**Extracted data**
--------

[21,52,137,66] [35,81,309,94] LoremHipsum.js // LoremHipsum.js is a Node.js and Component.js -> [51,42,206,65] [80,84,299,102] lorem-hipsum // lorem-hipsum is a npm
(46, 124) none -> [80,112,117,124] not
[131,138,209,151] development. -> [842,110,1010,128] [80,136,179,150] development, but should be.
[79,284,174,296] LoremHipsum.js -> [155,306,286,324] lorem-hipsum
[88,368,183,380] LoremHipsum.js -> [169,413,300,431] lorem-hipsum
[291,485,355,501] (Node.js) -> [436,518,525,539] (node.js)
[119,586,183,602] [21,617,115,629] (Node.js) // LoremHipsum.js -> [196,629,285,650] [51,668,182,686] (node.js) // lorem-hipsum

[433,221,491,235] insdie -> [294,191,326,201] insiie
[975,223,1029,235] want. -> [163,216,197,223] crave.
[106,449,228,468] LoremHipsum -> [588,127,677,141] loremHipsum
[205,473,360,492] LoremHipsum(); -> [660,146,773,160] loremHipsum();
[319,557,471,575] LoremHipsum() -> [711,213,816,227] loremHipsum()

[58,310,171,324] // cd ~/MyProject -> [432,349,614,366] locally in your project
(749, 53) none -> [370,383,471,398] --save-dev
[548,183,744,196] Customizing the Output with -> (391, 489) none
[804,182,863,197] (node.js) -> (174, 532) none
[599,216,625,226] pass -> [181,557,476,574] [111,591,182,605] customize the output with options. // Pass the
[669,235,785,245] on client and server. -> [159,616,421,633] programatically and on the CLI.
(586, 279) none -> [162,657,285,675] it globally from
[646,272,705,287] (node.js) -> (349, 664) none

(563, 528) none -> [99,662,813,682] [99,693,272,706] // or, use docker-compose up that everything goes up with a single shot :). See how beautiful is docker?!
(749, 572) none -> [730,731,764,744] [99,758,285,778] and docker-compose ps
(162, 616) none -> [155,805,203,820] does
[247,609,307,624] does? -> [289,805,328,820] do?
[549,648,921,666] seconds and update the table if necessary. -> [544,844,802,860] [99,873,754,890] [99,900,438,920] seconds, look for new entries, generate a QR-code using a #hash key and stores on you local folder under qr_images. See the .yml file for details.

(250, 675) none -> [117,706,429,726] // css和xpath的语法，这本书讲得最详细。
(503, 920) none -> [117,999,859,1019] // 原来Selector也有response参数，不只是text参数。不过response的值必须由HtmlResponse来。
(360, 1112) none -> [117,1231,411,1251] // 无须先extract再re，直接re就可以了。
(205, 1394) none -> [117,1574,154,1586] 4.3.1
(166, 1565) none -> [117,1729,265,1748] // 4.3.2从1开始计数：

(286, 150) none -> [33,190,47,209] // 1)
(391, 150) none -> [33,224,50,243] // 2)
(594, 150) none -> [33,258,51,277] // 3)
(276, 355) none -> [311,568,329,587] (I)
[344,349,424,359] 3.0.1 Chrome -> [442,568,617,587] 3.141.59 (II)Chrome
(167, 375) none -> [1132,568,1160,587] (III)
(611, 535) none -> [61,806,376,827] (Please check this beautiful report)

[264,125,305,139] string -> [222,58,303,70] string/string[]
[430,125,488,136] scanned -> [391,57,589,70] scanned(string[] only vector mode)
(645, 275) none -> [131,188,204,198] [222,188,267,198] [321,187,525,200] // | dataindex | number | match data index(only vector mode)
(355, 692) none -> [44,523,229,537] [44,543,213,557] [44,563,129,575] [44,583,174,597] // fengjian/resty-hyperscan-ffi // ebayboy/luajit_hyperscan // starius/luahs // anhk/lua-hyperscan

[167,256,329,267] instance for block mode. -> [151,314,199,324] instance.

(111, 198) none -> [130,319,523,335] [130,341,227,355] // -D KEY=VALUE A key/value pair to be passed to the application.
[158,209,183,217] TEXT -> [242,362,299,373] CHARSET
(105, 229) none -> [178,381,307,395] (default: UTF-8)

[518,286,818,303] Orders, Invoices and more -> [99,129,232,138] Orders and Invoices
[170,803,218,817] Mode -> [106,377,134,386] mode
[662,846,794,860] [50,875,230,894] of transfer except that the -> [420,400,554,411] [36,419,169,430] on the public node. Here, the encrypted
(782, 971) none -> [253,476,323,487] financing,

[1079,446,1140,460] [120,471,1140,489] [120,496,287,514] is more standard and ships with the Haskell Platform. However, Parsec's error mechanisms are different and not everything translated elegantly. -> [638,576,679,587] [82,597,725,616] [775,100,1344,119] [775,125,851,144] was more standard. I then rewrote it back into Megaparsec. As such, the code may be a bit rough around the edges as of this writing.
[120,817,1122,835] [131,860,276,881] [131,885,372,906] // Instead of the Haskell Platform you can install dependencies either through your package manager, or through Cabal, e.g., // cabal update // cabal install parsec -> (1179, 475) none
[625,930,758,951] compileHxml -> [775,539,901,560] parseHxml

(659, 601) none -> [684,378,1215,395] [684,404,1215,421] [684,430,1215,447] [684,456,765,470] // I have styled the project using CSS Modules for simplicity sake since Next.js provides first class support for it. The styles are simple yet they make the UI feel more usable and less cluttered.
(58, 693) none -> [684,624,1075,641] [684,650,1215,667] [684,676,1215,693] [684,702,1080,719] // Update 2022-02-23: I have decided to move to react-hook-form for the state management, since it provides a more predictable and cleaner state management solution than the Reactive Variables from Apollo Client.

--------

**Action item**
All records shown above are to be reproduced without any alteration.

**Solution for this problem**
[21,52,137,66] [35,81,309,94] LoremHipsum.js // LoremHipsum.js is a Node.js and Component.js -> [51,42,206,65] [80,84,299,102] lorem-hipsum // lorem-hipsum is a npm
(46, 124) none -> [80,112,117,124] not
[131,138,209,151] development. -> [842,110,1010,128] [80,136,179,150] development, but should be.
[79,284,174,296] LoremHipsum.js -> [155,306,286,324] lorem-hipsum
[88,368,183,380] LoremHipsum.js -> [169,413,300,431] lorem-hipsum
[291,485,355,501] (Node.js) -> [436,518,525,539] (node.js)
[119,586,183,602] [21,617,115,629] (Node.js) // LoremHipsum.js -> [196,629,285,650] [51,668,182,686] (node.js) // lorem-hipsum

[433,221,491,235] insdie -> [294,191,326,201] insiie
[975,223,1029,235] want. -> [163,216,197,223] crave.
[106,449,228,468] LoremHipsum -> [588,127,677,141] loremHipsum
[205,473,360,492] LoremHipsum(); -> [660,146,773,160] loremHipsum();
[319,557,471,575] LoremHipsum() -> [711,213,816,227] loremHipsum()

[58,310,171,324] // cd ~/MyProject -> [432,349,614,366] locally in your project
(749, 53) none -> [370,383,471,398] --save-dev
[548,183,744,196] Customizing the Output with -> (391, 489) none
[804,182,863,197] (node.js) -> (174, 532) none
[599,216,625,226] pass -> [181,557,476,574] [111,591,182,605] customize the output with options. // Pass the
[669,235,785,245] on client and server. -> [159,616,421,633] programatically and on the CLI.
(586, 279) none -> [162,657,285,675] it globally from
[646,272,705,287] (node.js) -> (349, 664) none

(563, 528) none -> [99,662,813,682] [99,693,272,706] // or, use docker-compose up that everything goes up with a single shot :). See how beautiful is docker?!
(749, 572) none -> [730,731,764,744] [99,758,285,778] and docker-compose ps
(162, 616) none -> [155,805,203,820] does
[247,609,307,624] does? -> [289,805,328,820] do?
[549,648,921,666] seconds and update the table if necessary. -> [544,844,802,860] [99,873,754,890] [99,900,438,920] seconds, look for new entries, generate a QR-code using a #hash key and stores on you local folder under qr_images. See the .yml file for details.

(250, 675) none -> [117,706,429,726] // css和xpath的语法，这本书讲得最详细。
(503, 920) none -> [117,999,859,1019] // 原来Selector也有response参数，不只是text参数。不过response的值必须由HtmlResponse来。
(360, 1112) none -> [117,1231,411,1251] // 无须先extract再re，直接re就可以了。
(205, 1394) none -> [117,1574,154,1586] 4.3.1
(166, 1565) none -> [117,1729,265,1748] // 4.3.2从1开始计数：

(286, 150) none -> [33,190,47,209] // 1)
(391, 150) none -> [33,224,50,243] // 2)
(594, 150) none -> [33,258,51,277] // 3)
(276, 355) none -> [311,568,329,587] (I)
[344,349,424,359] 3.0.1 Chrome -> [442,568,617,587] 3.141.59 (II)Chrome
(167, 375) none -> [1132,568,1160,587] (III)
(611, 535) none -> [61,806,376,827] (Please check this beautiful report)

[264,125,305,139] string -> [222,58,303,70] string/string[]
[430,125,488,136] scanned -> [391,57,589,70] scanned(string[] only vector mode)
(645, 275) none -> [131,188,204,198] [222,188,267,198] [321,187,525,200] // | dataindex | number | match data index(only vector mode)
(355, 692) none -> [44,523,229,537] [44,543,213,557] [44,563,129,575] [44,583,174,597] // fengjian/resty-hyperscan-ffi // ebayboy/luajit_hyperscan // starius/luahs // anhk/lua-hyperscan

[167,256,329,267] instance for block mode. -> [151,314,199,324] instance.

(111, 198) none -> [130,319,523,335] [130,341,227,355] // -D KEY=VALUE A key/value pair to be passed to the application.
[158,209,183,217] TEXT -> [242,362,299,373] CHARSET
(105, 229) none -> [178,381,307,395] (default: UTF-8)

[518,286,818,303] Orders, Invoices and more -> [99,129,232,138] Orders and Invoices
[170,803,218,817] Mode -> [106,377,134,386] mode
[662,846,794,860] [50,875,230,894] of transfer except that the -> [420,400,554,411] [36,419,169,430] on the public node. Here, the encrypted
(782, 971) none -> [253,476,323,487] financing,

[1079,446,1140,460] [120,471,1140,489] [120,496,287,514] is more standard and ships with the Haskell Platform. However, Parsec's error mechanisms are different and not everything translated elegantly. -> [638,576,679,587] [82,597,725,616] [775,100,1344,119] [775,125,851,144] was more standard. I then rewrote it back into Megaparsec. As such, the code may be a bit rough around the edges as of this writing.
[120,817,1122,835] [131,860,276,881] [131,885,372,906] // Instead of the Haskell Platform you can install dependencies either through your package manager, or through Cabal, e.g., // cabal update // cabal install parsec -> (1179, 475) none
[625,930,758,951] compileHxml -> [775,539,901,560] parseHxml

(659, 601) none -> [684,378,1215,395] [684,404,1215,421] [684,430,1215,447] [684,456,765,470] // I have styled the project using CSS Modules for simplicity sake since Next.js provides first class support for it. The styles are simple yet they make the UI feel more usable and less cluttered.
(58, 693) none -> [684,624,1075,641] [684,650,1215,667] [684,676,1215,693] [684,702,1080,719] // Update 2022-02-23: I have decided to move to react-hook-form for the state management, since it provides a more predictable and cleaner state management solution than the Reactive Variables from Apollo Client.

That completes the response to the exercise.